Life360's acquisition of Tile is putting owners of geolocation tags in an uproar: here's what's happening
When it comes to personal data, including data acquired through tools and devices equipped with location systems, the storage and handling of that data is paramount. The use and sale of such information by companies can be a potentially endless source of revenue, which is all the more reason for Tile tracker users to raise their antennae and pay attention to what's going on.

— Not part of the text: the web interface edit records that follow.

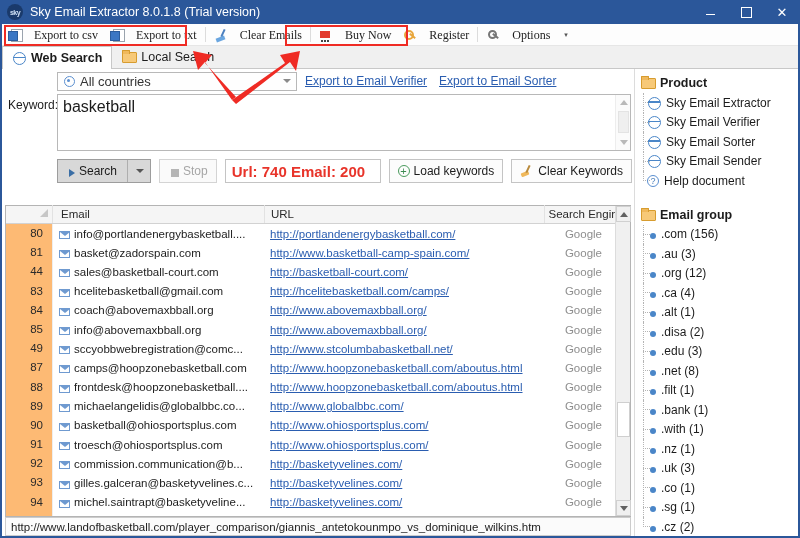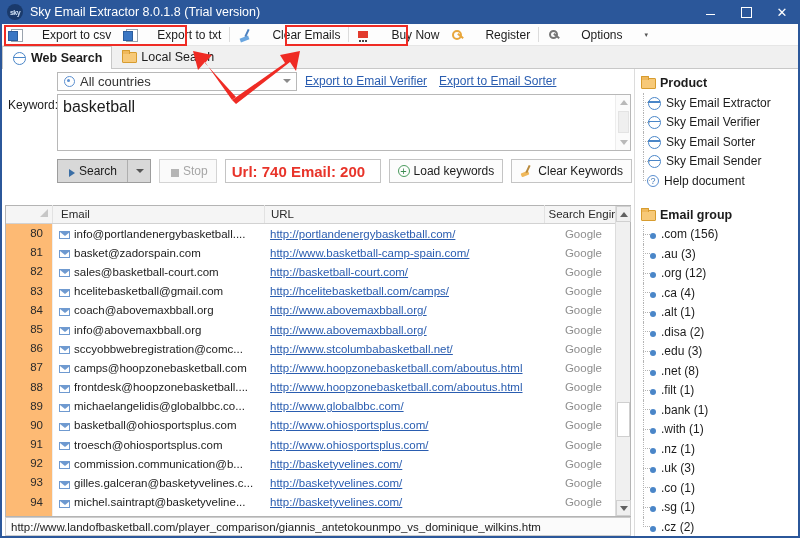--- a/index.html
+++ b/index.html
@@ -69,25 +69,26 @@
 
   
   .toolbar {
     position: absolute; left: 0; top: 0;
     width: 796px; height: 22px;
     background: #fdfdfd;
     display: flex; align-items: stretch;
     border-bottom: 1px solid #e6e6e6;
   }
   .tb-item {
-    display: flex; align-items: center; gap: 20px;
+    display: flex; align-items: center; gap: 12px;
     padding: 0 6px;
     font-size: 12px; color: #1c1c1c;
     white-space: nowrap;
     height: 22px;
+    font-family: Liberation Serif, serif;
   }
   .tb-sep {
     width: 1px; background: #dcdcdc; margin: 3px 2px;
   }
   .tb-caret {
     font-size: 7px; color: #555; margin-left: 2px;
   }
   .ico {
     display: inline-block; width: 14px; height: 14px;
     flex: 0 0 auto; position: relative;
@@ -636,21 +637,21 @@
             <div class="grow">
               <div class="gc-num">81</div>
               <div class="gc-email">
                 <span class="ico-mail"></span>
                 <span>basket@zadorspain.com</span>
               </div>
               <div class="gc-url">http://www.basketball-camp-spain.com/</div>
               <div class="gc-se">Google</div>
             </div>
             <div class="grow">
-              <div class="gc-num">82</div>
+              <div class="gc-num">44</div>
               <div class="gc-email">
                 <span class="ico-mail"></span>
                 <span>sales@basketball-court.com</span>
               </div>
               <div class="gc-url">http://basketball-court.com/</div>
               <div class="gc-se">Google</div>
             </div>
             <div class="grow">
               <div class="gc-num">83</div>
               <div class="gc-email">
@@ -672,21 +673,21 @@
             <div class="grow">
               <div class="gc-num">85</div>
               <div class="gc-email">
                 <span class="ico-mail"></span>
                 <span>info@abovemaxbball.org</span>
               </div>
               <div class="gc-url">http://www.abovemaxbball.org/</div>
               <div class="gc-se">Google</div>
             </div>
             <div class="grow">
-              <div class="gc-num">86</div>
+              <div class="gc-num">49</div>
               <div class="gc-email">
                 <span class="ico-mail"></span>
                 <span>sccyobbwebregistration@comc...</span>
               </div>
               <div class="gc-url">http://www.stcolumbabasketball.net/</div>
               <div class="gc-se">Google</div>
             </div>
             <div class="grow">
               <div class="gc-num">87</div>
               <div class="gc-email">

Last month, the U.S.-based tracking systems company was acquired by Life360, another American company specializing in providing location-based services to users around the world. The latter's flagship product is the app of the same name: launched in 2008, it shares one's coordinates, notifications, emergency messages and more with family members, friends in one's circles and third parties that offer specific services based on a person's location. Although, at least at first glance, everything may seem perfectly normal, a report recently published by "The Markup" is worrying users and experts, as it would have exposed some shady behaviors on the part of the company.
Tile and Life360, what's going on?
According to the document, Life360 is ready to sell the data recorded by the trackers of 33 million Tile users. An extremely large amount of data and users, due to the fact that Tile was the first to produce the well-known tags to be applied to keychains, backpacks and other valuables in order to keep track of them and avoid any possibility of losing them forever.
As early as 2020, as pointed out by "The Markup", the company would have entered its coffers as much as 16 million dollars with the sale of the locations of the users of its services. To point the finger against Life360 there would be some workers in the sector, such as a former employee of the partner company Cuebiq, which would confirm that in the past the same information would be widely exploited for the realization of marketing campaigns, made anceh by third companies to which the data were sold.
Life360, the denial of the company
Right away came the denial by the founder and CEO of Life360, Chris Hulls. For the number 1 of the company, the data of the subscribers to the application are a fundamental resource for the company, indispensable to provide the free services that are usually part of the package of its best-known product.
At the same time, however, Hulls stressed how Life360 has put in place stringent policies on user privacy; the information, he explained, would not allow in any way the identification of the person connected to them. A due reassurance even if, as it happens in these cases, it could not be enough to make users sleep peacefully.